WORK INSTRUCTION:
Both the line containing "flex-direction: none ->" and the line containing "html: <span>1、大学英语四级合格或425分以上；2、限应届毕</span> ->" belong to the span. Output exactly that span from the listing below, and nothing outside it.

DATASET CONTENT:
____________
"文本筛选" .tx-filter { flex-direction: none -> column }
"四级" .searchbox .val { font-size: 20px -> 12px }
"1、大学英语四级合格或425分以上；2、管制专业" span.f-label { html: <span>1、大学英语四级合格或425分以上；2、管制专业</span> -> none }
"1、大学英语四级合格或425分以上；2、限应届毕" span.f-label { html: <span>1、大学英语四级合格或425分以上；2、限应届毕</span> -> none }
____________
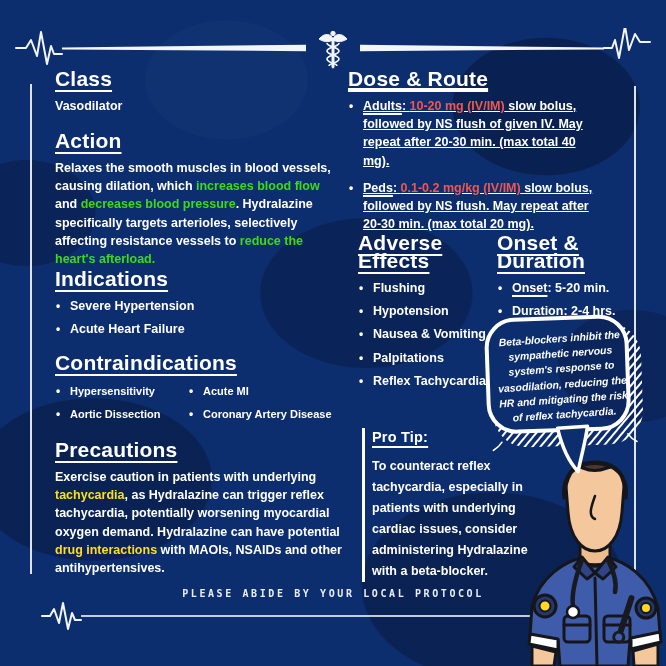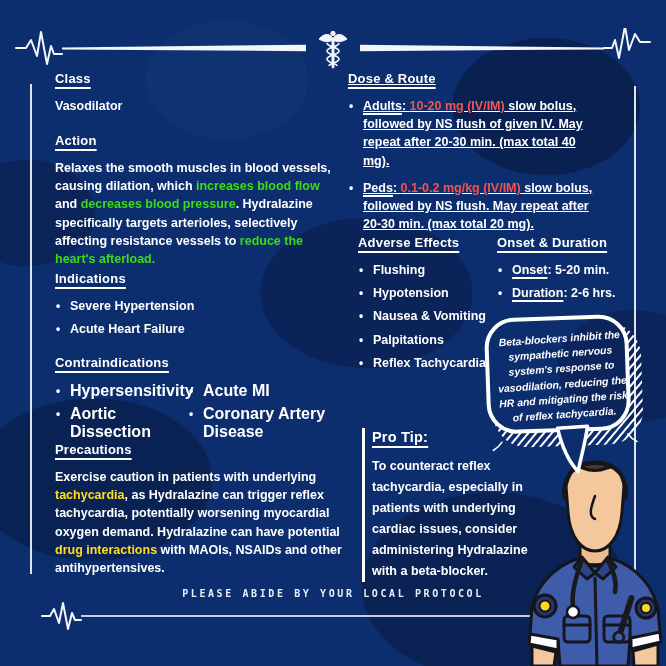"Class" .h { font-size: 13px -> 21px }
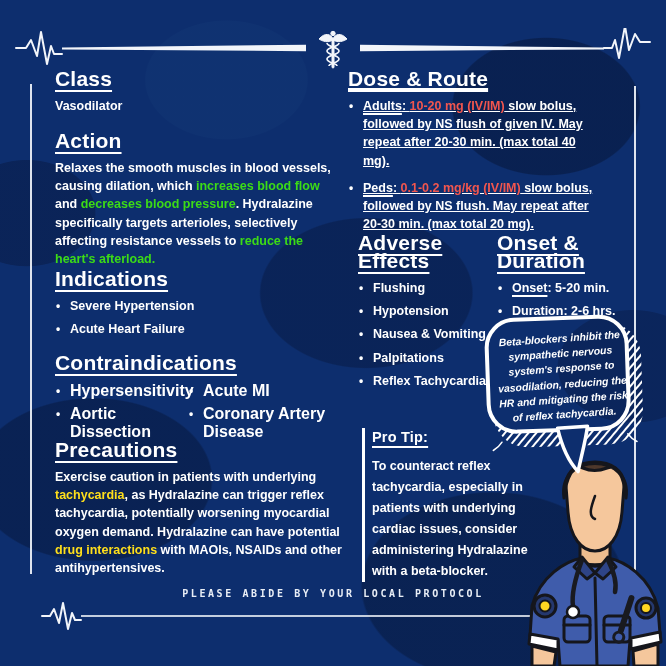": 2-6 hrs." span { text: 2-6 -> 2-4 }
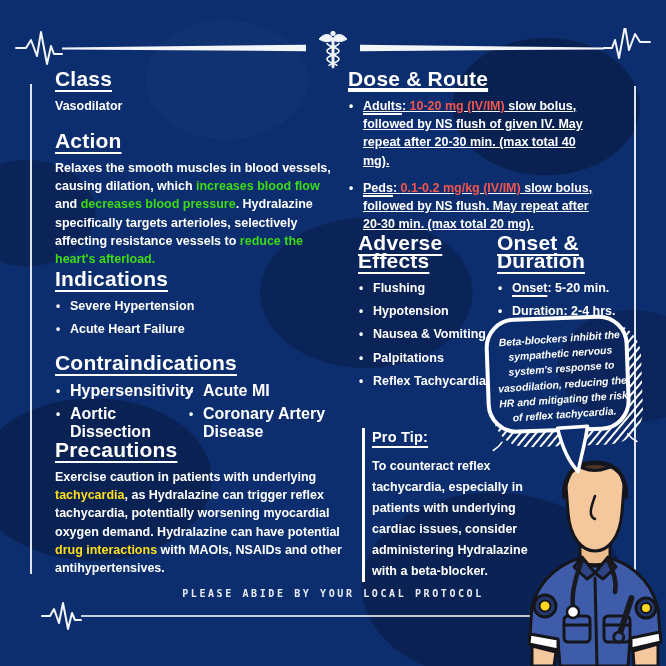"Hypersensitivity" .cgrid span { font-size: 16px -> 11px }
____________
YOUR SOLUTION:
"文本筛选" .tx-filter { flex-direction: none -> column }
"四级" .searchbox .val { font-size: 20px -> 12px }
"1、大学英语四级合格或425分以上；2、管制专业" span.f-label { html: <span>1、大学英语四级合格或425分以上；2、管制专业</span> -> none }
"1、大学英语四级合格或425分以上；2、限应届毕" span.f-label { html: <span>1、大学英语四级合格或425分以上；2、限应届毕</span> -> none }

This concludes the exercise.